### Data for analysis
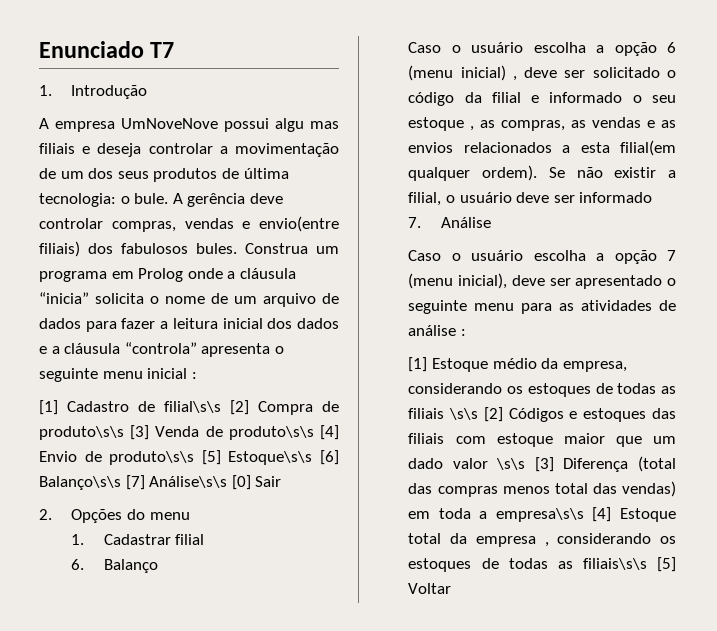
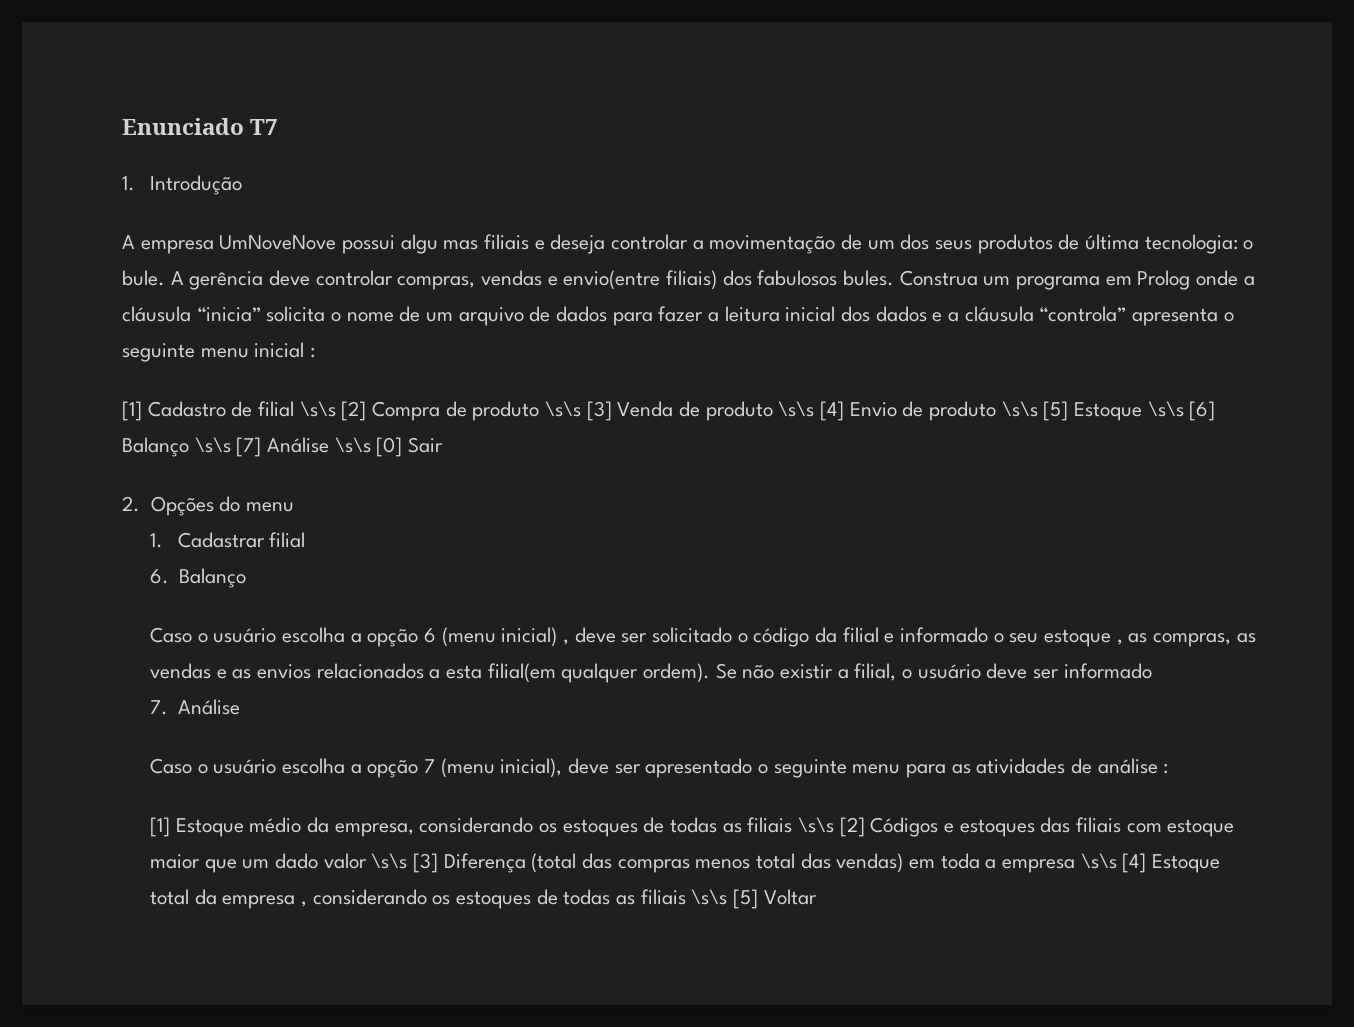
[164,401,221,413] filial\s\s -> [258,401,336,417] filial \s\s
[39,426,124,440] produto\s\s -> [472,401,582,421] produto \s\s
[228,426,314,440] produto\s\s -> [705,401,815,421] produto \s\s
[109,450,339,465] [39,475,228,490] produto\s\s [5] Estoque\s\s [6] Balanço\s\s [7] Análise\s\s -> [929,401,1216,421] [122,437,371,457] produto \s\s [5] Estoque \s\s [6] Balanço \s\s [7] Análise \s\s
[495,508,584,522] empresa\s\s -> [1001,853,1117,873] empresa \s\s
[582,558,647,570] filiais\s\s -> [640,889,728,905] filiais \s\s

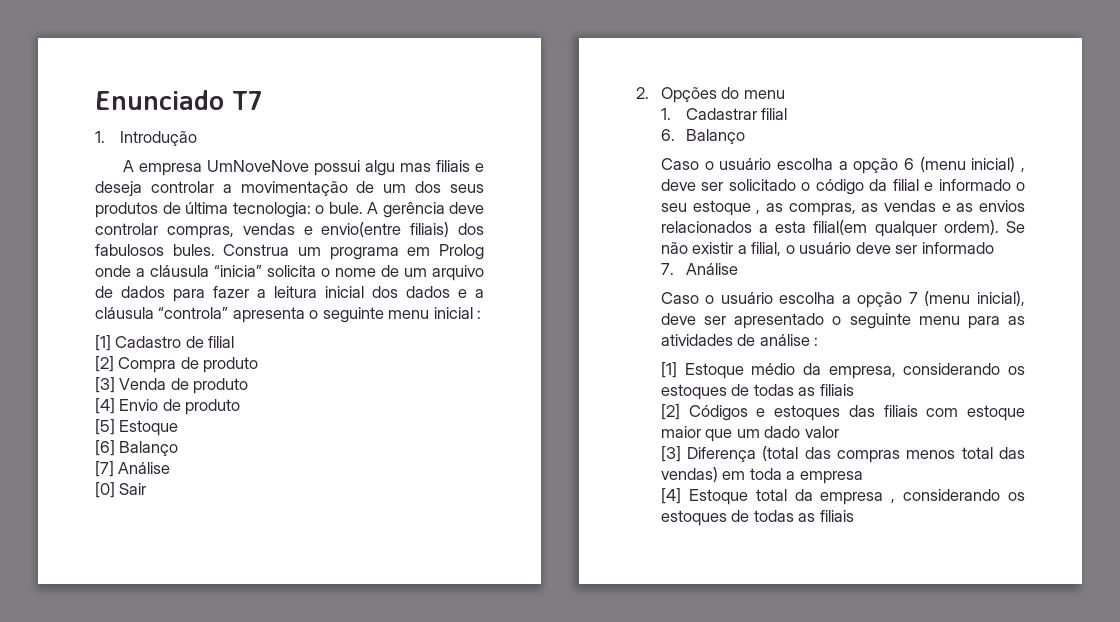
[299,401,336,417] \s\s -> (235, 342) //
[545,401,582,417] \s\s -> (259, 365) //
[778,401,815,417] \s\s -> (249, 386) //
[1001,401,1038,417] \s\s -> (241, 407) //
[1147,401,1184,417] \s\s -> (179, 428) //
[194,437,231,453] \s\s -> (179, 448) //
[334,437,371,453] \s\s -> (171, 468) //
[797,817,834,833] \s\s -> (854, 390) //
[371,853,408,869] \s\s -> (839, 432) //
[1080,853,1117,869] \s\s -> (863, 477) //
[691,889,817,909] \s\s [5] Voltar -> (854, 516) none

### Problem statement
Your job is to copy out every line from the records above that has the word "produto".

### Answer to this task
[39,426,124,440] produto\s\s -> [472,401,582,421] produto \s\s
[228,426,314,440] produto\s\s -> [705,401,815,421] produto \s\s
[109,450,339,465] [39,475,228,490] produto\s\s [5] Estoque\s\s [6] Balanço\s\s [7] Análise\s\s -> [929,401,1216,421] [122,437,371,457] produto \s\s [5] Estoque \s\s [6] Balanço \s\s [7] Análise \s\s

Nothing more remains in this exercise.